Due to the positive results clearly measured; many marketers attractive to the direct marketing. For example, if a marketer sends out 1,000 offers by mail and 100 respond to the promotion, the marketer can say with confidence that the campaign led immediately to 10% direct responses.
This metric is known as the 'Response Rate', and it is one of many clear quantifiable success metrics employed by direct marketers.

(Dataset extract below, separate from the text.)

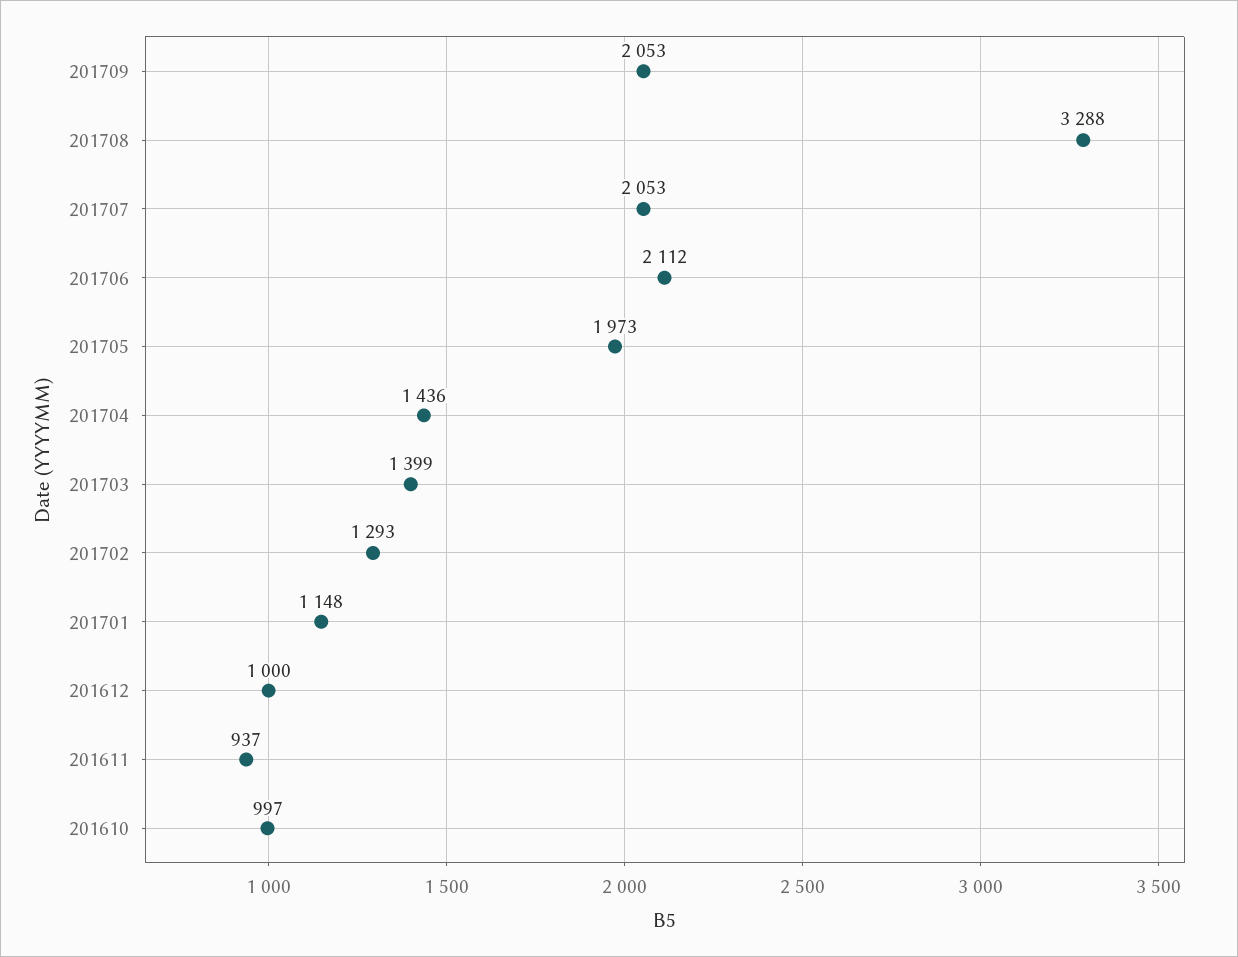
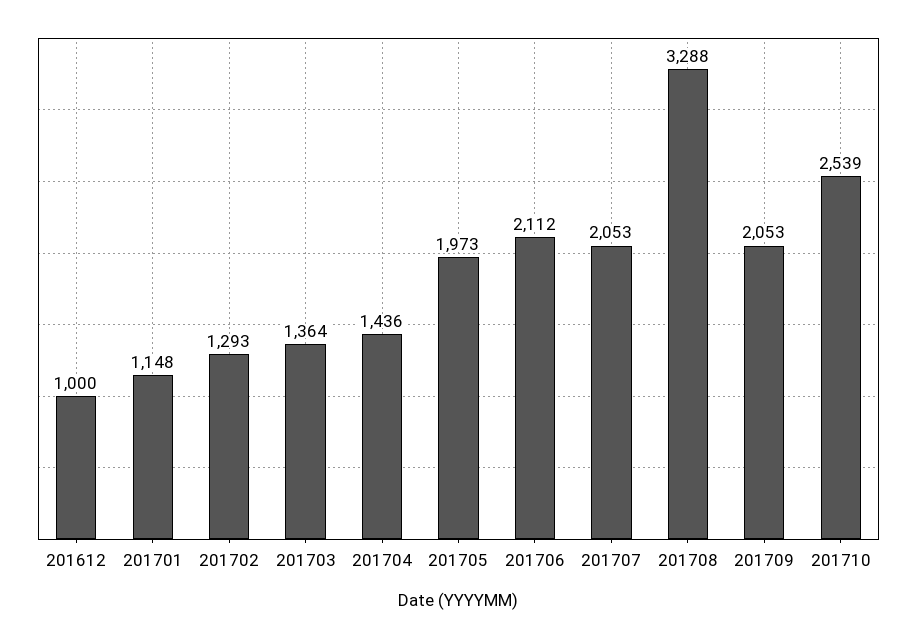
201703: 1399 -> 1364
201611: 937 -> none
201610: 997 -> none
201710: none -> 2539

Direct marketing is becoming a very important application in data mining these days. It is used widely in direct marketing to identify prospective customers for new products, by using purchasing data, a predictive model to measure that a customer is going to respond to the promotion or an offer. Data mining has gained popularity for illustrative and predictive applications in banking processes.
Problem Statement
All bank marketing campaigns are dependent on customers data. The size of these data sources make it impossible for a human analyst to extract interesting information that helps in the decision-making process. Data mining models help us achieve this.
The purpose is to increase the campaign effectiveness by identifying significant characteristics that affect the success (the deposit subscribed by the client) based on a handful of algorithms that we will test (e.g. Logistic Regression, Gaussian Naive Bayes, Decision Trees and others). The experiments will demonstrate the performance of models by statistical metrics like accuracy, sensitivity, precision, recall, etc..
Metrics
The evaluation metrics proposed are appropriate given the context of the data, the problem statement, and the intended solution. The performance of each classification model is evaluated using three statistical measures; classification accuracy, sensitivity and specificity. It is using true positive (TP), true negative (TN), false positive (FP) and false negative (FN). The percentage of Correct/Incorrect classification is the difference between the actual and predicted values of variables. True Positive (TP) is the number of correct predictions that an instance is true, or in other words; it is occurring when the positive prediction of the classifier coincided with a positive prediction of target attribute. True Negative (TN) is presenting a number of correct predictions that an instance is false, (i.e.) it occurs when both the classifier, and the target attribute suggests the absence of a positive prediction. The False Positive (FP) is the number of incorrect predictions that an instance is true. Finally, False Negative (FN) is the number of incorrect predictions that an instance is false. Table below shows the confusion matrix for a two-class classifier.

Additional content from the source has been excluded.